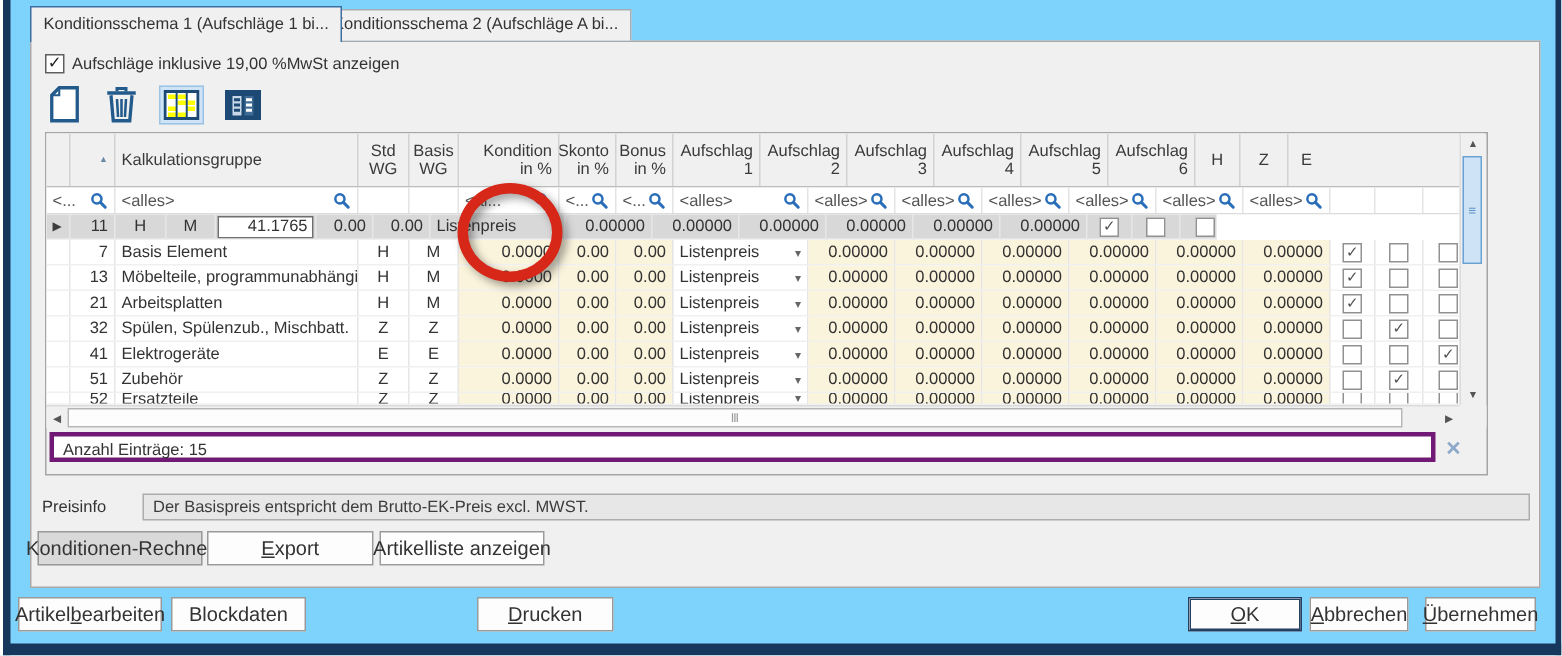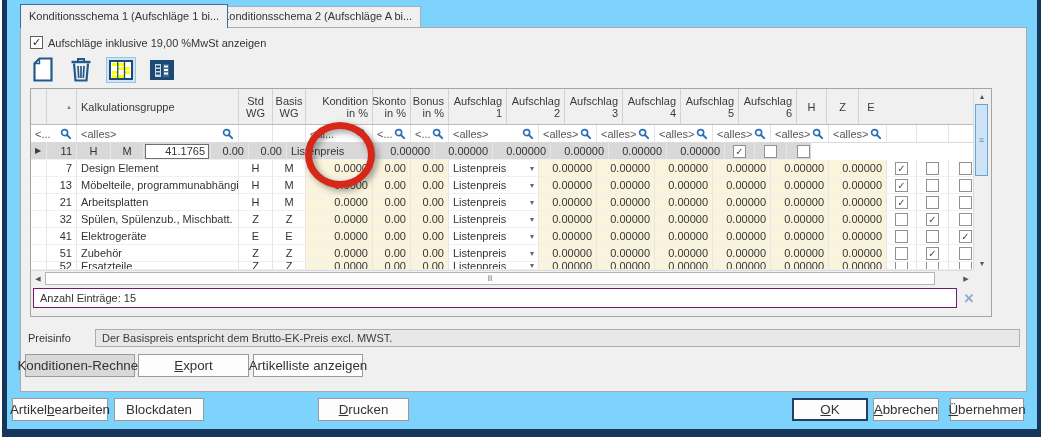--- a/index.html
+++ b/index.html
@@ -322,7 +322,7 @@
         <div class="grid-row drow">
           <div class="gc c-sel dcell"></div>
           <div class="gc c-num dcell ar">7</div>
-          <div class="gc c-name dcell">Design Element</div>
+          <div class="gc c-name dcell">Basis Element</div>
           <div class="gc c-std dcell ac">H</div>
           <div class="gc c-lief dcell ac">M</div>
           <div class="gc c-kond dcell money ar">0.0000</div>

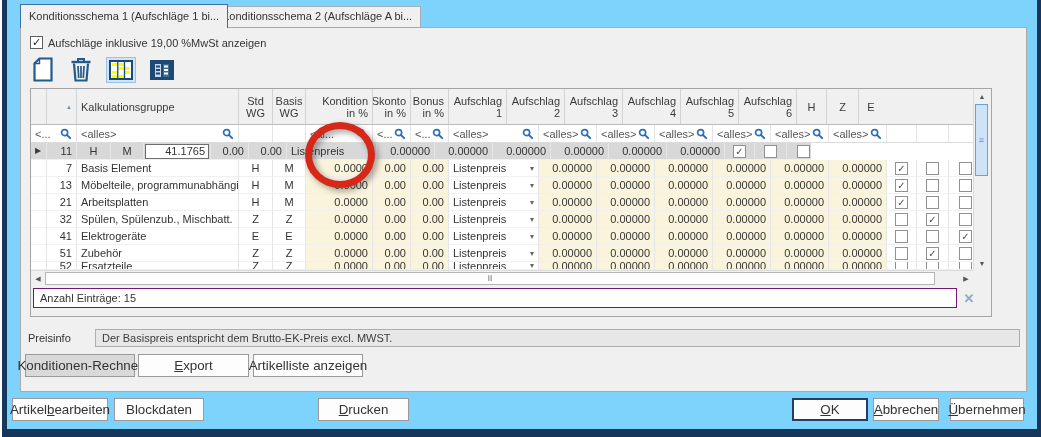--- a/index.html
+++ b/index.html
@@ -73,7 +73,7 @@
 .corner{position:absolute;left:942px;top:181px;width:18px;height:15px;background:#f0f0f0}
 
 
-.status-input{position:absolute;left:2px;top:199px;width:924px;height:20px;background:#fff;border:1px solid #701a75;line-height:18px;padding-left:6px;color:#333}
+.status-input{position:absolute;left:2px;top:199px;width:924px;height:20px;background:#fff;border:3px solid #701a75;line-height:18px;padding-left:6px;color:#333}
 .clear-x{position:absolute;left:929px;top:200px;width:18px;height:18px;display:flex;align-items:center;justify-content:center;color:#8ea9c9;font-weight:bold;font-size:13px}
 
 

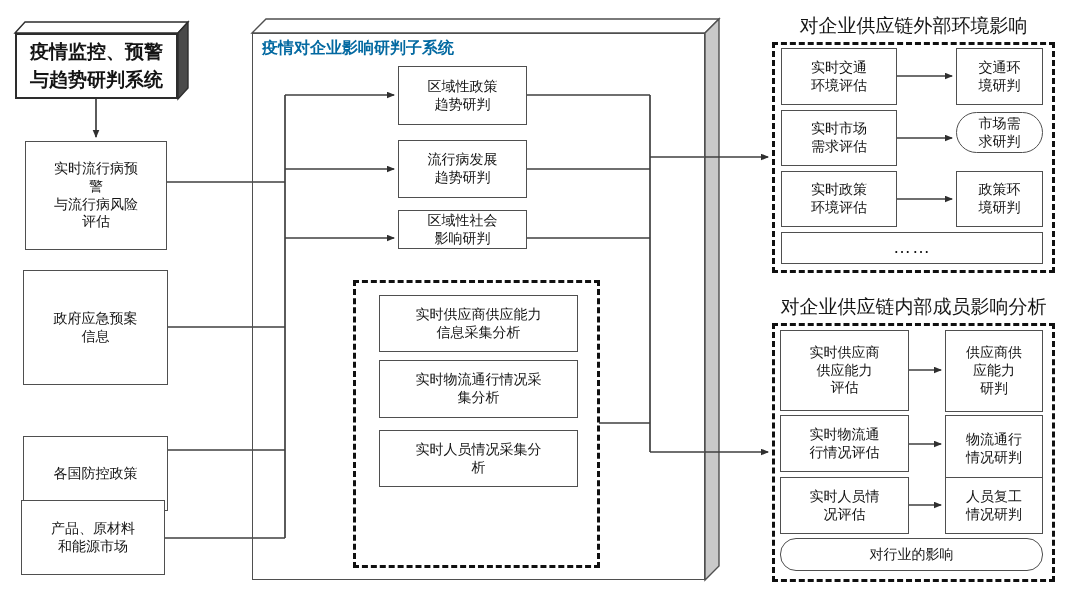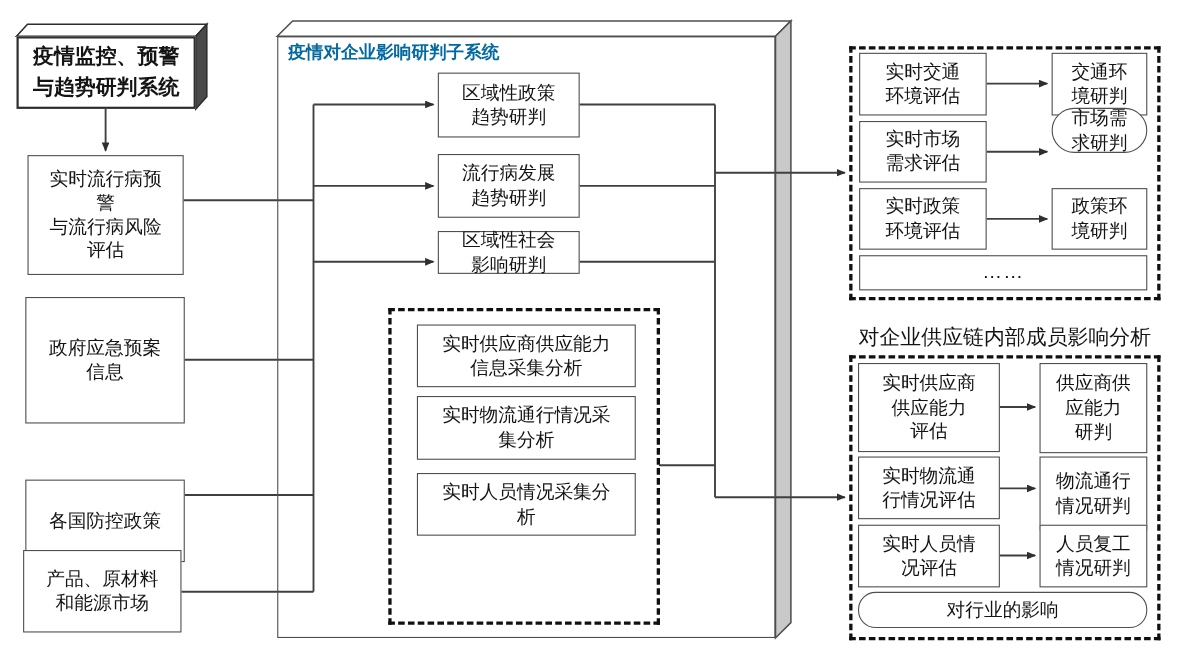--- a/index.html
+++ b/index.html
@@ -144,6 +144,7 @@
 析</span>
   </div>
 
+  <div class="grouptitle" style="left:772px; top:13px; width:283px;">对企业供应链外部环境影响</div>
   <div class="dashedframe" style="left:772px; top:42px; width:283px; height:231px;"></div>
 
   <div class="box" style="left:781px; top:48px; width:116px; height:57px;">

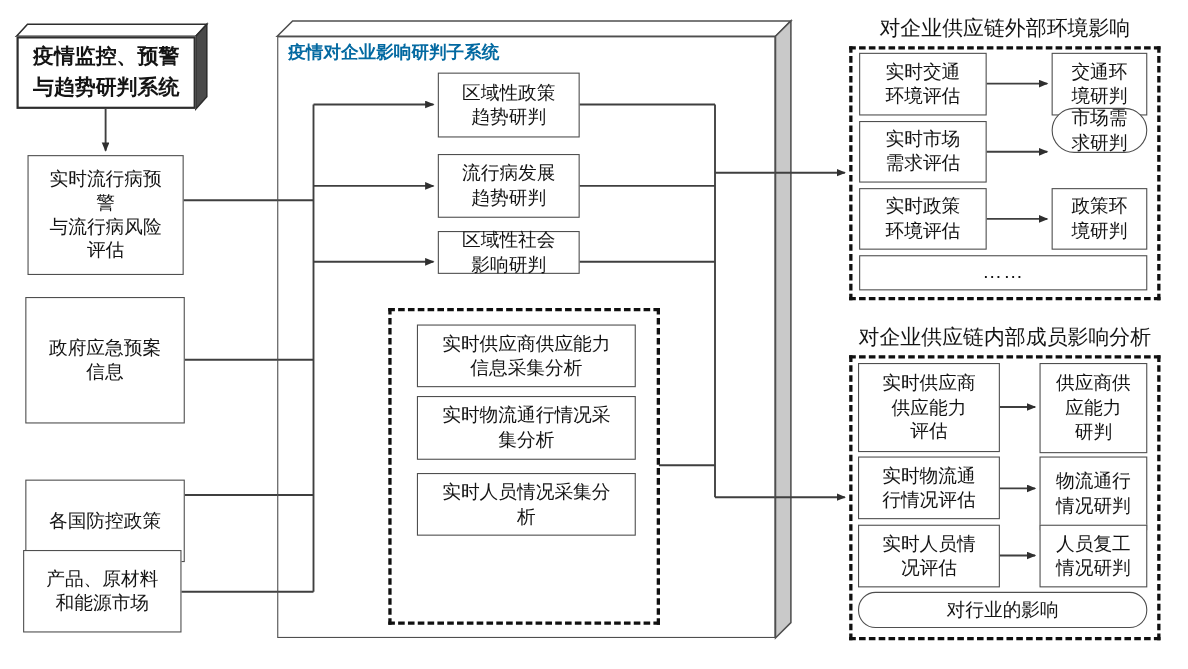--- a/index.html
+++ b/index.html
@@ -15,7 +15,7 @@
     border: 1.6px solid #4f4f4f;
     display: flex; align-items: center; justify-content: center;
   }
-  .box > span { white-space: pre-line; text-align: center; font-size: 17px; line-height: 1.28; color: #141414; }
+  .box > span { white-space: pre-line; text-align: center; font-size: 14px; line-height: 1.28; color: #141414; }
   .bold3d { border: 2px solid #2d2d2d; }
   .bold3d > span { font-weight: bold; font-size: 19px; line-height: 1.45; }
   .frame {

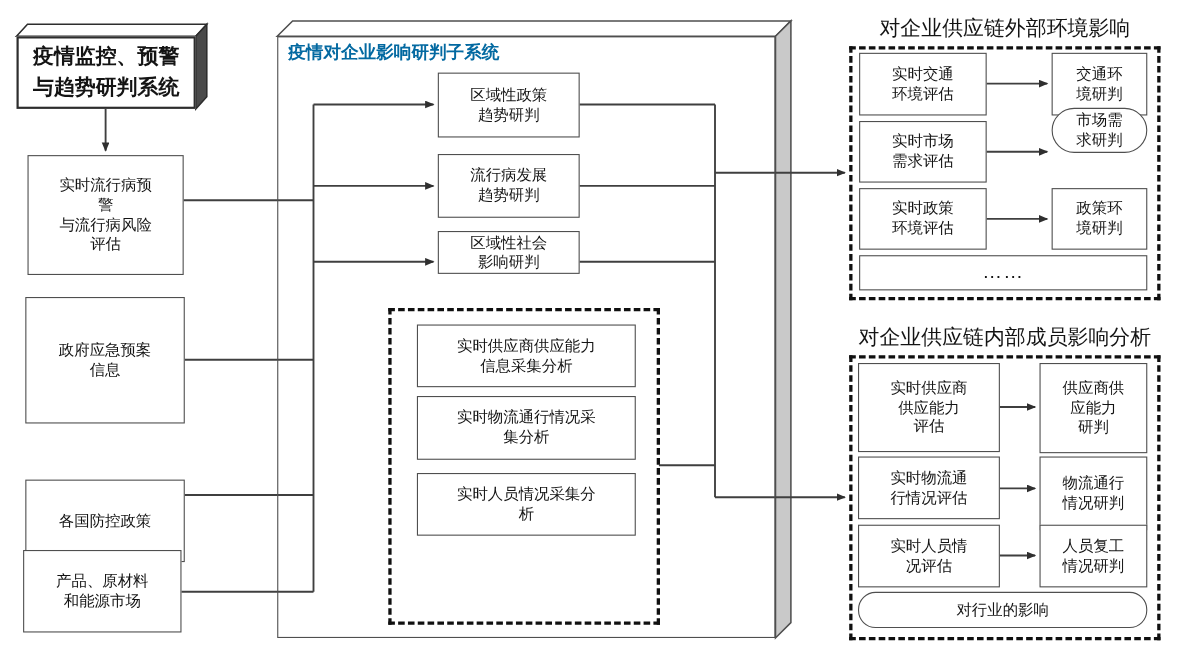--- a/index.html
+++ b/index.html
@@ -160,7 +160,7 @@
     <span>实时市场
 需求评估</span>
   </div>
-  <div class="box" style="left:956px; top:98px; width:87px; height:41px;border-radius:24px;">
+  <div class="box" style="left:956px; top:112px; width:87px; height:41px;border-radius:24px;">
     <span>市场需
 求研判</span>
   </div>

········

• **What you are asked to do**: What belongs in the answer is each line of the listing that contains the word "input".

• **Task response**:
-.status-input{position:absolute;left:2px;top:199px;width:924px;height:20px;background:#fff;border:1px solid #701a75;line-height:18px;padding-left:6px;color:#333}
+.status-input{position:absolute;left:2px;top:199px;width:924px;height:20px;background:#fff;border:3px solid #701a75;line-height:18px;padding-left:6px;color:#333}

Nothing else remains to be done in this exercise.